**Change listing data**.
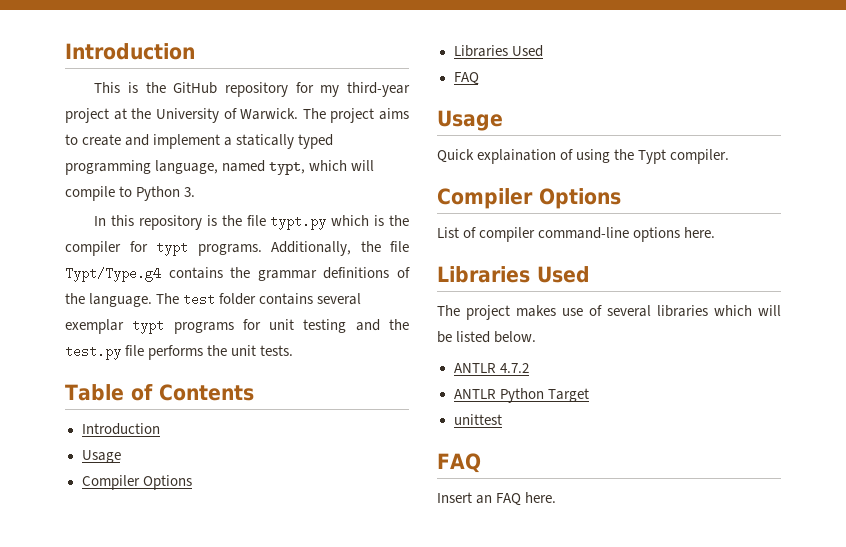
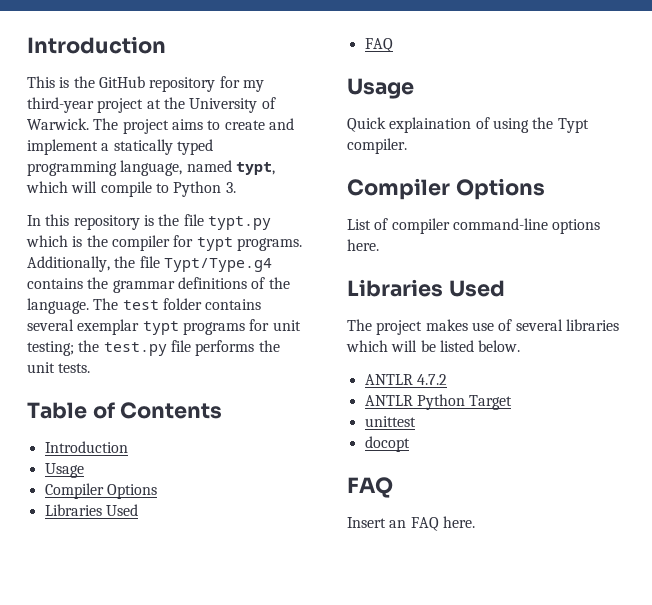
[303,319,380,333] testing and -> [27,341,74,356] testing;
(502, 419) none -> [364,436,410,452] // docopt

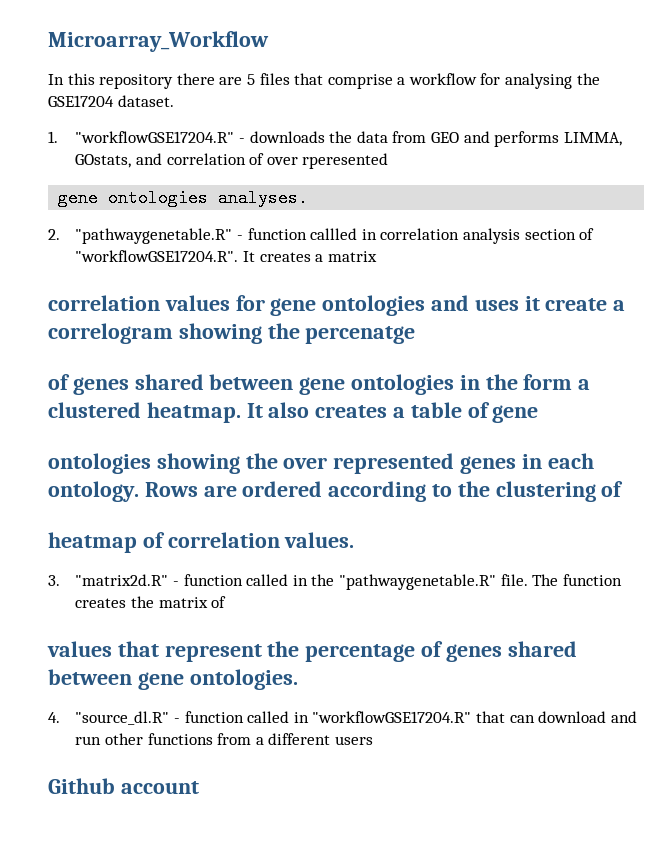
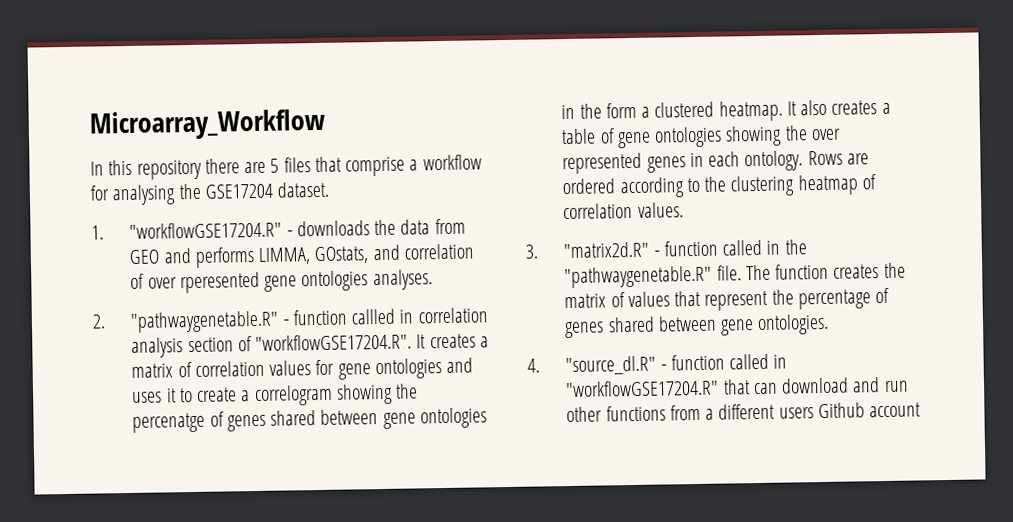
(389, 161) // -> (260, 282) none
(377, 256) // -> [177,362,192,378] of
(540, 303) none -> [178,388,193,403] to
(416, 335) // -> (206, 422) none
(539, 414) // -> (651, 140) none
[601,481,624,497] of // -> (795, 186) none
(227, 602) // -> (625, 300) none
(373, 740) // -> (814, 413) none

**How to complete this task**.
A line qualifies when it holds the word "none"; report all qualifying lines from the records above.

**Final answer**.
(502, 419) none -> [364,436,410,452] // docopt
(389, 161) // -> (260, 282) none
(540, 303) none -> [178,388,193,403] to
(416, 335) // -> (206, 422) none
(539, 414) // -> (651, 140) none
[601,481,624,497] of // -> (795, 186) none
(227, 602) // -> (625, 300) none
(373, 740) // -> (814, 413) none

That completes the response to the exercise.